*ABOUT THIS EXERCISE*: Please set down the data again exactly, minus the pictures.

*EXERCISE DATA*:
Segment Open
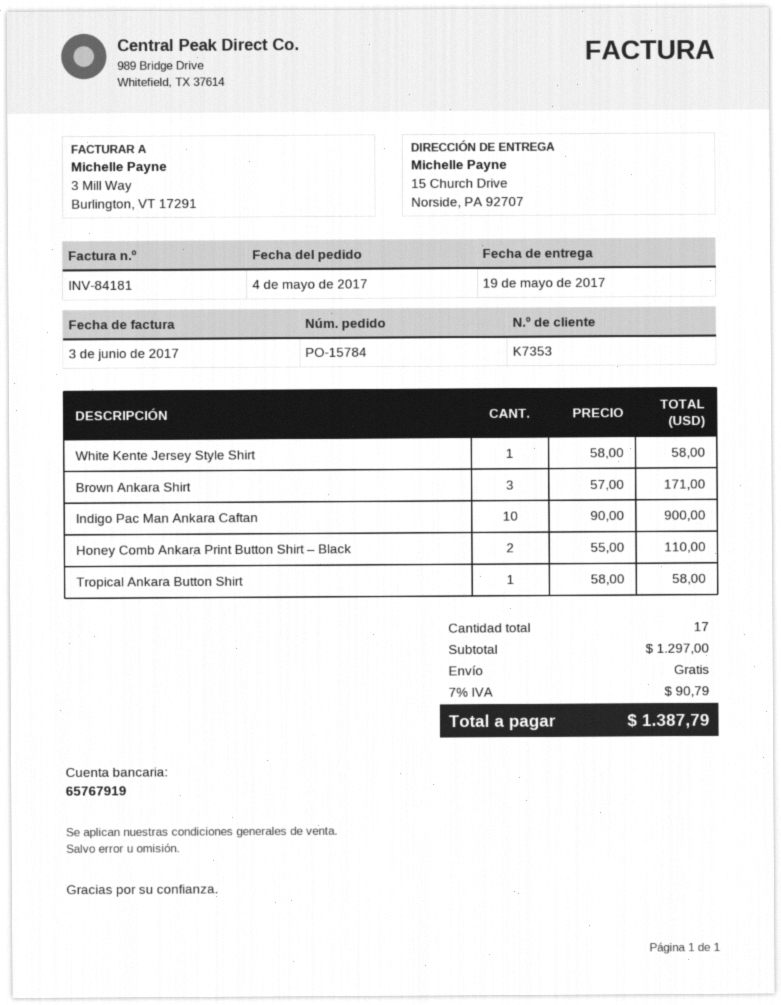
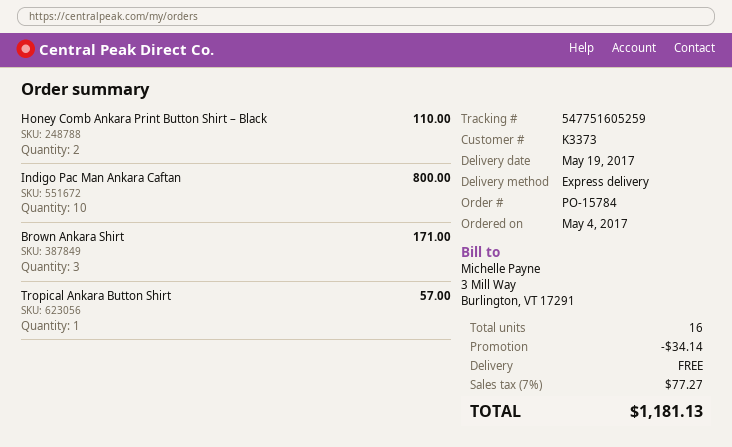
customer number: K7353 -> K3373
White Kente Jersey Style Shirt: 1 for 58.00 -> none
Indigo Pac Man Ankara Caftan: 10 for 900.00 -> 10 for 800.00
Tropical Ankara Button Shirt: 1 for 58.00 -> 1 for 57.00
total quantity: 17 -> 16
discount: none -> 34.14
tax: 7% = 90.79 -> 7% = 77.27
total: 1387.79 -> 1181.13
Segment Closed
*YOUR SOLUTION*:
customer number: K7353 -> K3373
White Kente Jersey Style Shirt: 1 for 58.00 -> none
Indigo Pac Man Ankara Caftan: 10 for 900.00 -> 10 for 800.00
Tropical Ankara Button Shirt: 1 for 58.00 -> 1 for 57.00
total quantity: 17 -> 16
discount: none -> 34.14
tax: 7% = 90.79 -> 7% = 77.27
total: 1387.79 -> 1181.13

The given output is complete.